ELLSWORTH – As surrounding communities and the state at large continue to weigh the merits and perils of methadone clinics, Ellsworth is taking steps to be ready if a provider seeks the city out.
At its March 19 regular meeting, the City Council will consider a six-month moratorium on the contentious clinics to give city staff more time to prepare.
“Basically, the city has been doing a review of its ordinances and, out of that process, it was noticed that there was no appropriate [zoning] category for methadone clinics,” City Manager Stephen Gunty said Monday. “The thinking was to buy ourselves a little time to fully research our ordinances to see that the city’s needs are covered.”
Gunty said the move was not a response to any direct inquiry – although he did admit the city has been approached in the past – but more a reaction to what is going on throughout the state.
“We had some interest within the past year, but it wasn’t anything serious,” Gunty said. “This is more about what is going on around us. The city wants to be sure that if such a facility were sited, it would be appropriately zoned.”
Methadone is used to wean addicts off heroin and other opiates, but the practice of dispensing the drug is sometimes controversial.
“In my opinion, you’re just substituting one drug for another,” Hancock County Sheriff William Clark said. “My other problem is that methadone clinics are a for-profit operation.

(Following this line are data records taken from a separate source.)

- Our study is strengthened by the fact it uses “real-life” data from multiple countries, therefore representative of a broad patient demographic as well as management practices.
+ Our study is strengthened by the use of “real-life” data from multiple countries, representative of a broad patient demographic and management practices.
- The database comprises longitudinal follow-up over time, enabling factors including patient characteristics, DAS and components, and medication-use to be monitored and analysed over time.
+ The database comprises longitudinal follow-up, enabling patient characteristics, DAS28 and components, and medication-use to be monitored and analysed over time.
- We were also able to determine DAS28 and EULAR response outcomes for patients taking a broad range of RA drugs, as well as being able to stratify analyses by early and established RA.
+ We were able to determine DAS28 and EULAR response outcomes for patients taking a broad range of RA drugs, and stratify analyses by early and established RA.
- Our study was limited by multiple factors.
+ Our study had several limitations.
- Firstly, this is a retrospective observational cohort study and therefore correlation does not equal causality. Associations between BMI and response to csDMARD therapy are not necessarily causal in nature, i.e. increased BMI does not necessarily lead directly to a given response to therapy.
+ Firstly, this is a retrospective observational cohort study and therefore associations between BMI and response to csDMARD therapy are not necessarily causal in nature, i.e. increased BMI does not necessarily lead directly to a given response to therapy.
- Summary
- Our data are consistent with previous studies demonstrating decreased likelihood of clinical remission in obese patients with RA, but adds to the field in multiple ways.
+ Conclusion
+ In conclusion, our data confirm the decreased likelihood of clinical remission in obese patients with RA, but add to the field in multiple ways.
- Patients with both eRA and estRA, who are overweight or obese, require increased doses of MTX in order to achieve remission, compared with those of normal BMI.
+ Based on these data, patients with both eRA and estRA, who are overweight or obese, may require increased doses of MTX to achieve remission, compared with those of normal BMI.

I’m always suspect of that.”
Ellsworth Police Chief John Deleo said he doesn’t have any problem with a clinic, per se, but he worried about where it might be.
“If there was a clinic in Ellsworth, the key would be the location,” Deleo said. “Certainly if one were put in a residential area, the safety of neighbors would be a concern.
“But the need is certainly there,” he said.
In nearby Washington County, the town of Cherryfield enacted a six-month moratorium in August 2006 in hopes of stopping a Rhode Island-based firm from opening a clinic.
It may have worked because that same firm, Discovery House, announced plans last month instead to open a facility in Bangor, which already has two active clinics.
Discovery House also runs facilities in Calais, Waterville and South Portland.
Clark said that while the need is there, the Ellsworth area is not as desperate as Washington County.
“Rather than trying to get many more options, why not get behind what we already have?” he said. “I question how many people are really helped by methadone clinics.”
Clark said one of the things Ellsworth already has is the Open Door Recovery Center, an outpatient substance abuse treatment facility.
Executive Director Barbara Royal has been helping drug addicts since 1984 and said she absolutely opposes methadone.
“If we send a message to addicts that they can get better with a pill, we’re doing them a huge disservice,” Royal said. “I think [clinics] are a setup for disaster.”
Some providers are starting to use other, milder drugs such as Suboxone in place of methadone. Suboxone stops the craving but doesn’t provide a high the way methadone does, according to Royal.
“We are using Suboxone and even that I struggle with,” she said. “We believe that recovery is internal.”
The public will have the chance to weigh in on the proposed moratorium on March 19, but City Council members are expected to make a decision that night.